During the course of her time with the rebels, Tally not only learns to distinguish “inner” from “outer” beauty (with the help, ‘natch, of a romantic, rebellious boy), but she grows strong, independent, and comfortable with her body and in the wilderness. It’s at this point that I realized that Westerfeld’s novel was making some commentaries about civilization and nature as well as beauty and ugliness.
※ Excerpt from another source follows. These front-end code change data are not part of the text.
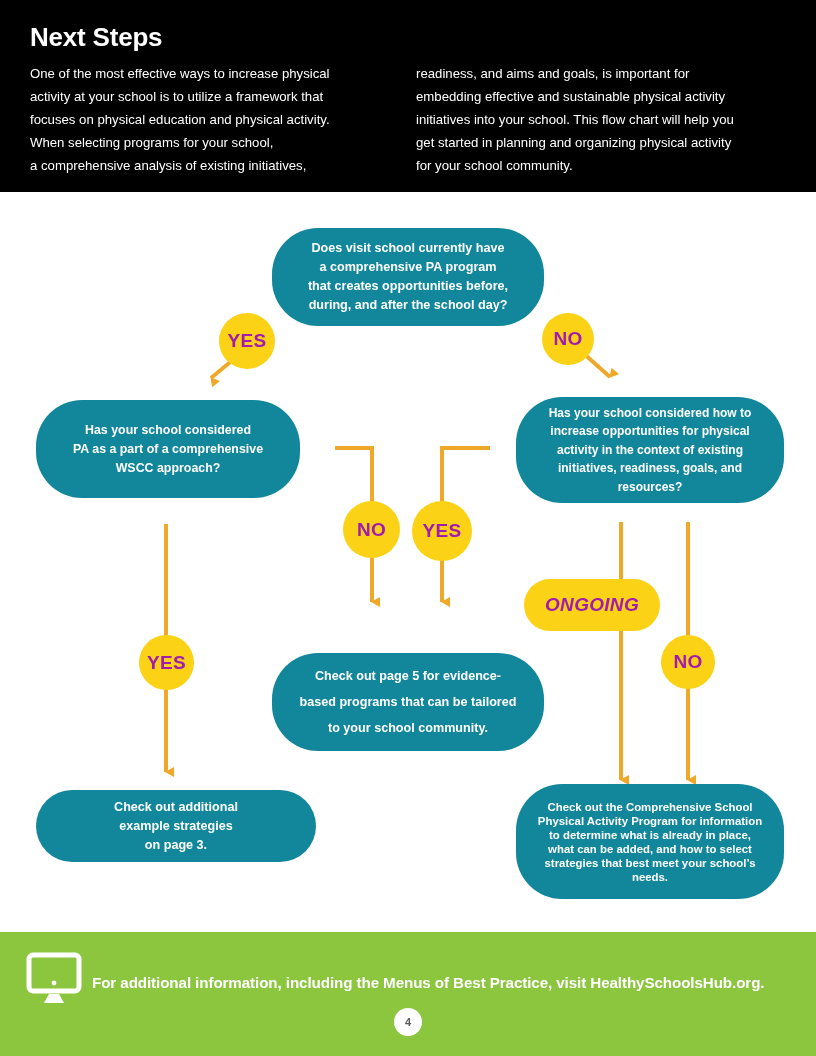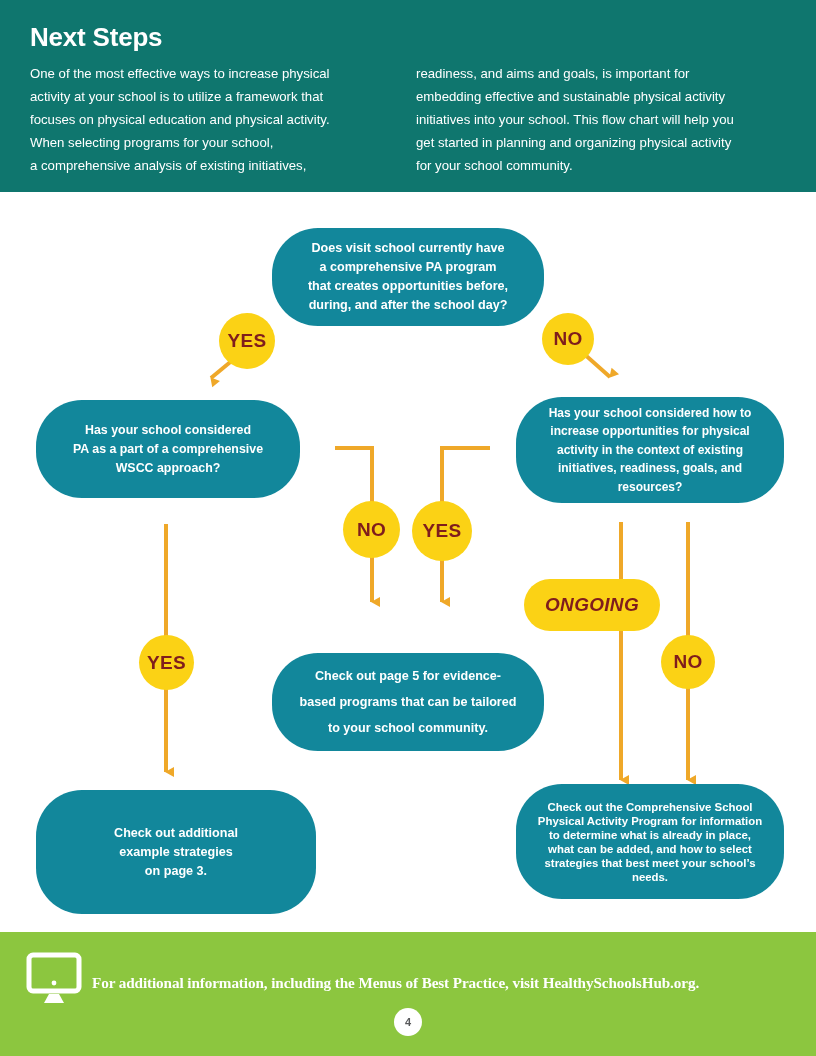"Next Steps" .header { background: #0f766e -> #000000 }
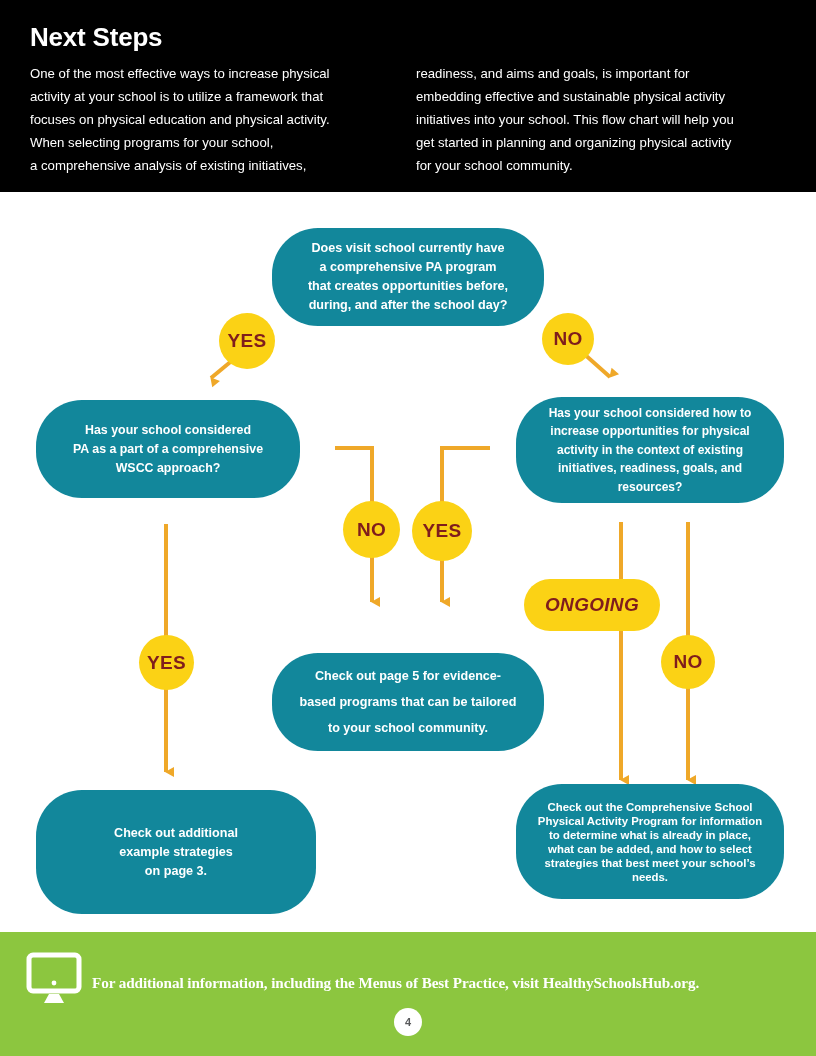"YES" .ylabel { color: #7f1d1d -> #a21caf }
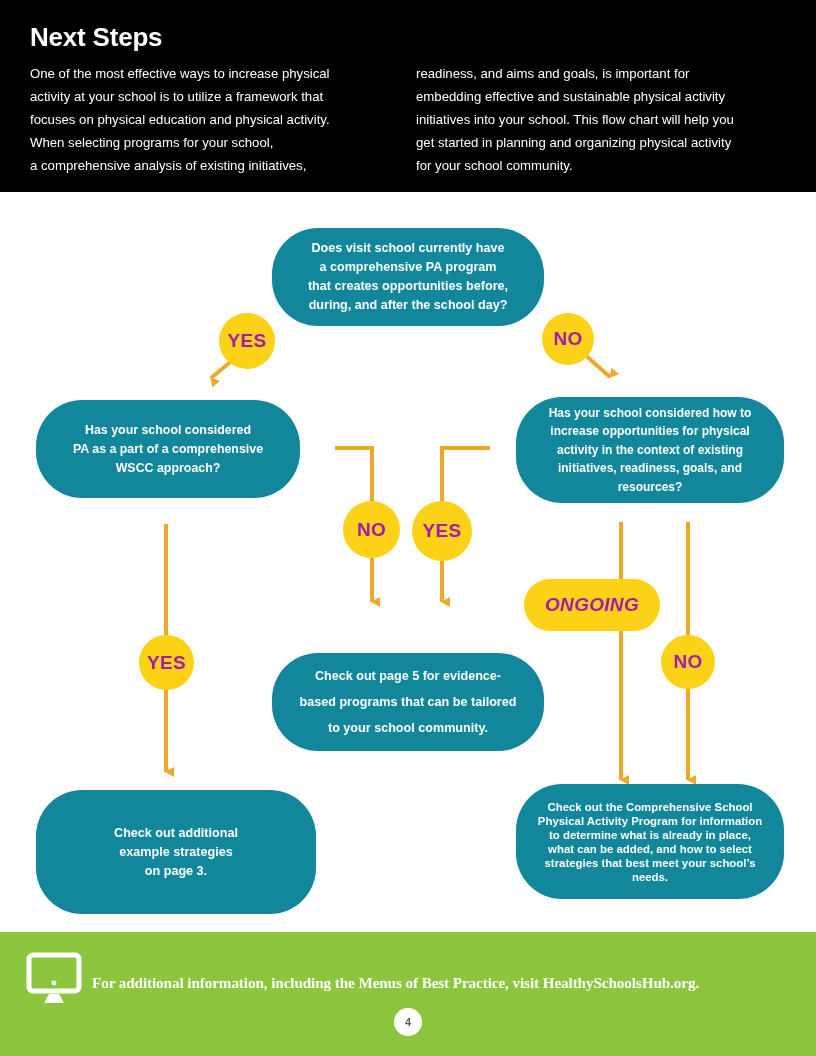"Check out additional" div.node { height: 124px -> 72px }
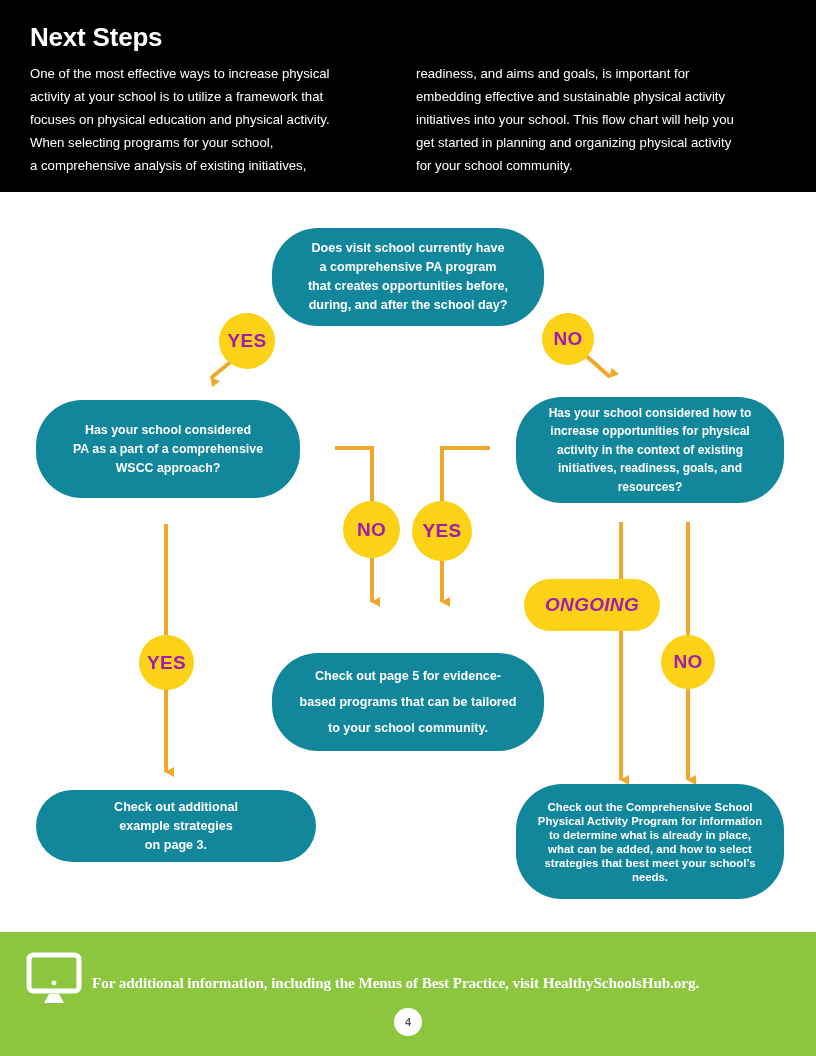"For additional information, including" .footer-text { font-family: Liberation Serif, serif -> none }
Uglies begins with the question, apparently asked by a Chinese beauty contestant named Yang Yuan who had entered a contest after extensive plastic surgery: “Is it not good to make society full of beautiful people?” And Westerfeld’s answer, as you can probably guess, seems to be no. Westerfeld gives his world’s standardized beauty a secret, sinister underside. Along with homogenous looks comes homogenous behavior. “Pretties” are disconnected from their roots and ancestors as well as their own free will; they are technologically controlled sheep, if beautiful ones.
Beauty is inextricable from tyranny in the world of Uglies; if being “pretty” is a product of a homogenizing technological world-view, then being free is directly rooted in an idealized, rural, nature. These dichotomies—homogeneity/tyranny/technology versus individuality/freedom/nature—are frustratingly simple in many respects. As feminist scholar Donna Haraway suggests in her groundbreaking The Cyborg Manifesto, none of us are entirely ‘natural.’ Yet simultaneously, Uglies clearly is examining complex questions regarding civilization and humanity, including philosopher Michel Foucault’s idea of biopower—the notion that the modern state controls, disciplines, and subjugates populations no longer through gangs of marauding thugs or public pillorings, but rather through a medical gaze that defines (and creates) notions of ‘normal’ and ‘abnormal’ bodies, regulating our biological workings and thereby our social behaviors.
Uglies takes the messages of body image movements—such as the ones here on Adios, Barbie—to young people in a fast-paced novel with compelling situations and characters. His novel makes some clear critiques of current day society suggesting that our beauty product and plastic surgery obsessed culture is as oppressive as any imagined future technocracy. We seem to be convinced that we live in “Uglytown” waiting for that one magical pill/dress/makeup/social circle/product to take us over the river to that imagined place where the lights sparkle all night long.
So is, as this novel imagines, beauty itself dangerous? If we believe the words of poet Archibald MacLeish (whose poem “Beauty,” Westerfeld also quotes), perhaps so:
Beauty is that Medusa’s head
Which men go armed to seek and sever.
It is most deadly when most dead.
And dead will stare and sting forever.
Or can we find some relationship with beauty that doesn’t oppress, doesn’t homogenize, doesn’t commodify or commercialize? Or is that just a fantasy as imaginary as the world of Uglies?
No novel can provide these answers—that we have to do for ourselves—but Scott Westerfeld’s Uglies certainly helps raise many of the right questions.